That is going to vary from State to State, whether we are
permitted to require a certain response or not. I am certainly
aware of a number of instances over the course of my career
where, regardless of what the court order said on it or what
the subpoena said on it, the response was still delayed. And
frankly, again as a practical matter as a practitioner, is it
worth my taking my time and prosecutors' time away from
investigations in order to seek a motion for a show cause
hearing and try to bring a provider into town? Very often we
just do not have the time to do that. So often we just live
with what we can get. So regardless of the level of process, a
universal mandate for some more structured form of service
provider response is critical to our effectiveness.
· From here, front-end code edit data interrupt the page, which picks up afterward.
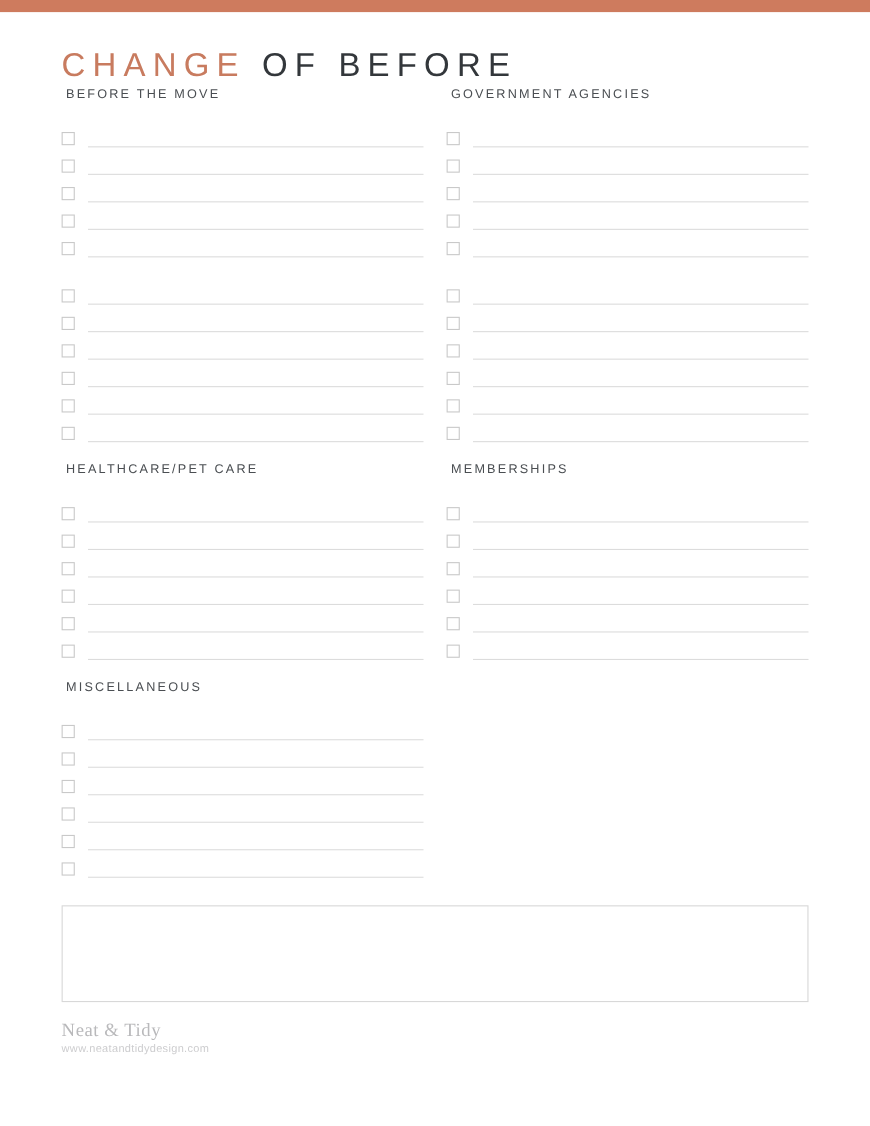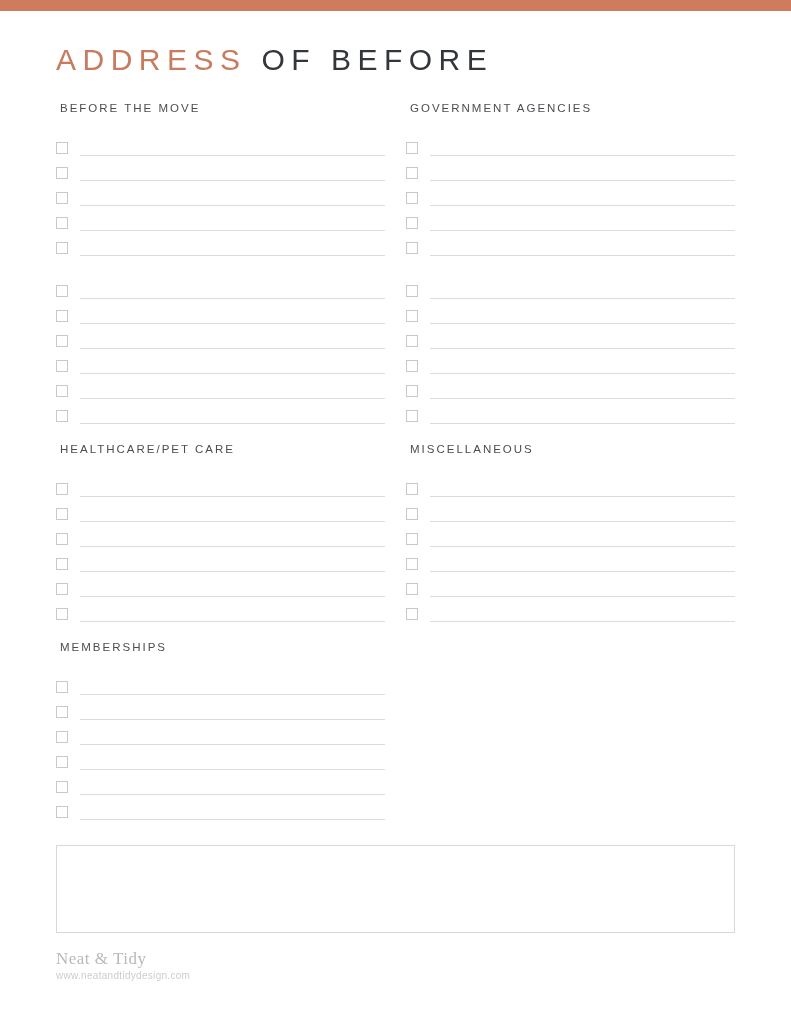--- a/index.html
+++ b/index.html
@@ -55,21 +55,20 @@
     font-weight: 300;
     letter-spacing: 6.5px;
     line-height: 40px;
     display: inline;
   }
   .title-accent { color: #c87b5f; }
   .title-dark   { color: #33373b; }
 
   
   .grid {
-    margin-top: 22px;
     display: grid;
     grid-template-columns: 329px 329px;
     column-gap: 21px;
     row-gap: 0;
   }
 
   .section {
     margin-bottom: 18px;
   }
   .section-title {
@@ -136,21 +135,21 @@
 </head>
 <body>
 
 <div class="page">
 
   <div class="accent-bar"></div>
 
   <div class="content">
 
     <div class="title-row">
-      <span class="title-word title-accent">ADDRESS</span><span class="title-word title-dark"> OF BEFORE</span>
+      <span class="title-word title-accent">CHANGE</span><span class="title-word title-dark"> OF BEFORE</span>
     </div>
 
     <div class="grid">
         <div class="section">
           <div class="section-title">BEFORE THE MOVE</div>
           <div class="row">
             <div class="checkbox"></div>
             <div class="row-line"></div>
           </div>
           <div class="row">
@@ -266,48 +265,48 @@
           <div class="row">
             <div class="checkbox"></div>
             <div class="row-line"></div>
           </div>
           <div class="row">
             <div class="checkbox"></div>
             <div class="row-line"></div>
           </div>
         </div>
         <div class="section">
+          <div class="section-title">MEMBERSHIPS</div>
+          <div class="row">
+            <div class="checkbox"></div>
+            <div class="row-line"></div>
+          </div>
+          <div class="row">
+            <div class="checkbox"></div>
+            <div class="row-line"></div>
+          </div>
+          <div class="row">
+            <div class="checkbox"></div>
+            <div class="row-line"></div>
+          </div>
+          <div class="row">
+            <div class="checkbox"></div>
+            <div class="row-line"></div>
+          </div>
+          <div class="row">
+            <div class="checkbox"></div>
+            <div class="row-line"></div>
+          </div>
+          <div class="row">
+            <div class="checkbox"></div>
+            <div class="row-line"></div>
+          </div>
+        </div>
+        <div class="section">
           <div class="section-title">MISCELLANEOUS</div>
-          <div class="row">
-            <div class="checkbox"></div>
-            <div class="row-line"></div>
-          </div>
-          <div class="row">
-            <div class="checkbox"></div>
-            <div class="row-line"></div>
-          </div>
-          <div class="row">
-            <div class="checkbox"></div>
-            <div class="row-line"></div>
-          </div>
-          <div class="row">
-            <div class="checkbox"></div>
-            <div class="row-line"></div>
-          </div>
-          <div class="row">
-            <div class="checkbox"></div>
-            <div class="row-line"></div>
-          </div>
-          <div class="row">
-            <div class="checkbox"></div>
-            <div class="row-line"></div>
-          </div>
-        </div>
-        <div class="section">
-          <div class="section-title">MEMBERSHIPS</div>
           <div class="row">
             <div class="checkbox"></div>
             <div class="row-line"></div>
           </div>
           <div class="row">
             <div class="checkbox"></div>
             <div class="row-line"></div>
           </div>
           <div class="row">
             <div class="checkbox"></div>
Mr. Richmond. Right, but it would still have to have teeth
in it. I mean, we can have a mandated time that they have to
respond, but if you are telling me that if they ignore it, you
have to make a decision whether it is worth your time and
energy and using an agent to go to court to do a motion to
compel or a contempt hearing, then whether we put a date in or
not, you would still have to make that decision.
Mr. Littlehale. Yes, sir. I think a mandate would have
several benefits. First, it would allow all service providers
to build to the same standard as opposed to the situation we
have now where some make different corporate choices than
others and may be penalized because of it.
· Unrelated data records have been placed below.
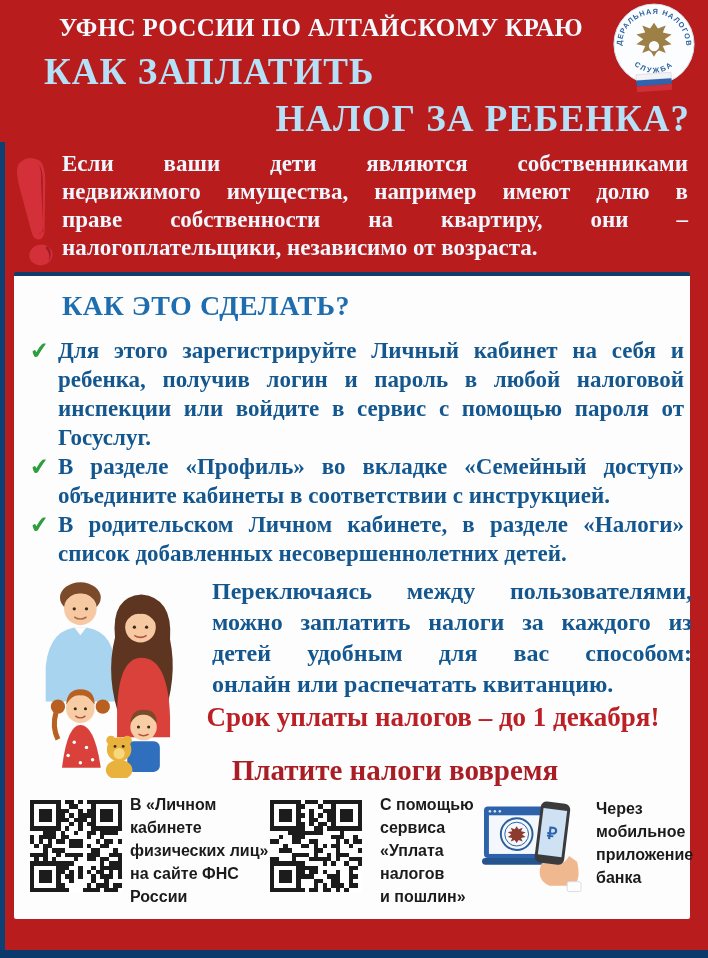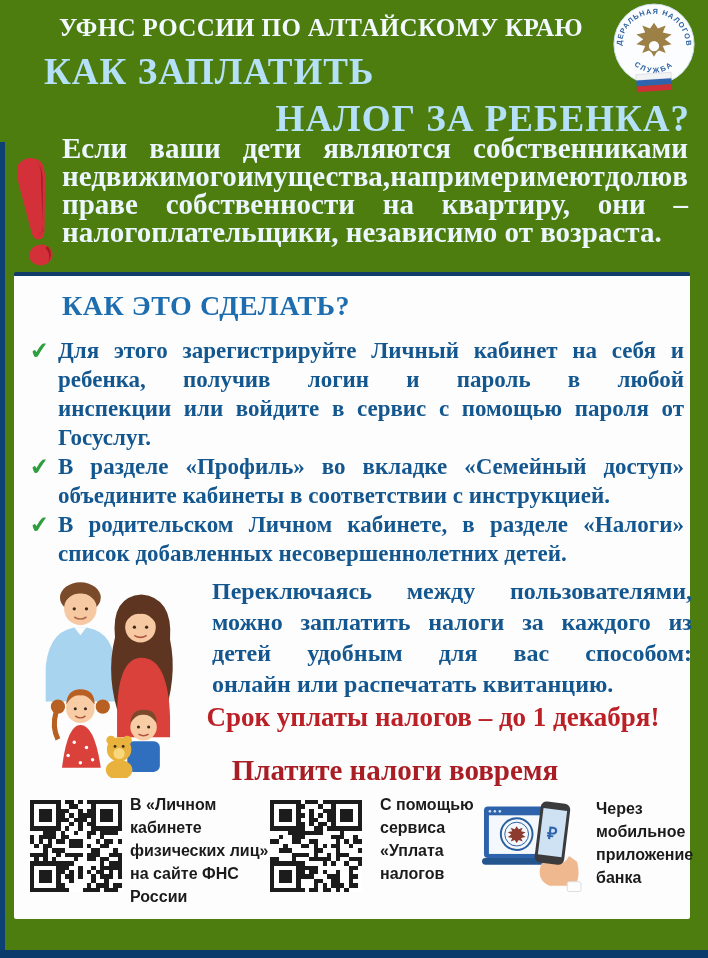--- a/index.html
+++ b/index.html
@@ -1,39 +1,39 @@
 <!DOCTYPE html>
 <html><head>
 <meta charset="utf-8">
 <style>
   html,body{margin:0;padding:0;background:#e9edf2;}
   .poster{
     position:relative;width:708px;height:958px;overflow:hidden;
-    background:#4d7c0f;
+    background:#b91c1c;
     font-family:"Liberation Serif","DejaVu Serif",serif;
   }
   
   .org{
     position:absolute;top:14px;left:52px;right:118px;
     text-align:center;font-size:25px;font-weight:bold;color:#f3faff;letter-spacing:.4px;
   }
   .title1{
     position:absolute;top:50px;left:44px;
     font-size:37px;font-weight:bold;color:#b5e1f8;letter-spacing:1px;white-space:nowrap;
   }
   .title2{
     position:absolute;top:97px;right:18px;
     font-size:37px;font-weight:bold;color:#b5e1f8;letter-spacing:1px;white-space:nowrap;text-align:center;
   }
   .logo{position:absolute;top:3px;right:10px;width:88px;height:96px;}
   
   .excl{position:absolute;top:156px;left:10px;width:52px;height:118px;}
   .intro{
-    position:absolute;top:134px;left:62px;width:626px;
-    font-size:29px;font-weight:bold;color:#ecf6fe;
+    position:absolute;top:150px;left:62px;width:626px;
+    font-size:23px;font-weight:bold;color:#ecf6fe;
   }
   .intro .ln{line-height:28px;}
   .ln{white-space:nowrap;}
   .ln.just{display:flex;justify-content:space-between;white-space:normal;}
   
   .ln.just span{white-space:pre;}
   
   .card{
     position:absolute;top:272px;left:14px;width:676px;height:643px;
     background:#fdfdfe;border-top:4px solid #123d6b;border-radius:2px;
@@ -177,20 +177,21 @@
               <span>и</span>
             </div>
             <div class="ln just">
               <span>ребенка,</span>
               <span>получив</span>
               <span>логин</span>
               <span>и</span>
               <span>пароль</span>
               <span>в</span>
               <span>любой</span>
+              <span>налоговой</span>
             </div>
             <div class="ln just">
               <span>инспекции</span>
               <span>или</span>
               <span>войдите</span>
               <span>в</span>
               <span>сервис</span>
               <span>с</span>
               <span>помощью</span>
               <span>пароля</span>
@@ -1200,20 +1201,21 @@
         <div class="m"></div>
         <div></div>
         <div></div>
         <div></div>
       </div>
     <div class="cap cap2">
         <div class="ln">С помощью</div>
         <div class="ln">сервиса</div>
         <div class="ln">«Уплата</div>
         <div class="ln">налогов</div>
+        <div class="ln">и пошлин»</div>
       </div>
 
     <svg class="ill" viewBox="0 0 105 94">
       <rect x="2" y="6" width="72" height="52" rx="4" fill="#2e63ac"></rect>
       <circle cx="8" cy="11" r="1.3" fill="#cfe2f4"></circle>
         <circle cx="13" cy="11" r="1.3" fill="#cfe2f4"></circle>
         <circle cx="18" cy="11" r="1.3" fill="#cfe2f4"></circle>
       <rect x="7" y="15" width="62" height="39" fill="#f4f8fc"></rect>
       <circle cx="35" cy="34" r="16" fill="none" stroke="#2a5f9f" stroke-width="2"></circle>
       <circle cx="35" cy="34" r="12" fill="none" stroke="#2a5f9f" stroke-width="1"></circle>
The truth is we would prefer to work with the service
providers and, of course, the law enforcement electronic
surveillance community has historically. We would rather
resolve this in a cooperative manner and find a mandate that
they could all build to rather than making an adversarial
situation because the truth is we depend on these people every
day to partner with us, save the victims, and get us the
information we need.
Mr. Richmond. Now, anyone can answer this question because,
in fact, we are talking about the subpoena aspect of it now.
One thing that I like about subpoenas, at least in my
practice, is that if the person whose records you are asking
for feels that it is just a fishing expedition or some other
violation of their rights, they have an option to file a motion
to quash or go see a judge or a court of jurisdiction to say,
you know, this is just a fishing expedition and I do not want
to do it, and then have a judge make a determination. How do
you all envision encompassing that same protection, the same
right, in what we are talking about now? Mr. Kerr.
Mr. Kerr. I think it depends on whether we are discussing a
probable cause-like regime, a traditional warrant approach, or
a subpoena that is not based on probable cause. If it is a
subpoena approach, then generally there would need to be some
prior notice. The current ECPA statute allows for prior notice,
requires prior notice when the government is pursuing a
subpoena, but then allows for delayed notice which,
unfortunately, is obtained in the routine case. As a result,
nobody ever finds out that their e-mails are being accessed or
at least does not find out until much later if they are
ultimately notified. As a result, you do not see those
challenges which should be available.
Under the warrant authority--and this is, I think, a
complex question--if the government proceeds under the warrant
authority, what notice should there be? The current statute
says if the government obtains a probable cause-based warrant,
there is no notice requirement. Of course, there is notice to
the provider, but not to the user.
Mr. Richmond. Right. Well, under a warrant, the theory is
that you have an independent person who has looked at it and
determined that, one, it is reasonable; two, there is probable
cause and it is not a fishing expedition.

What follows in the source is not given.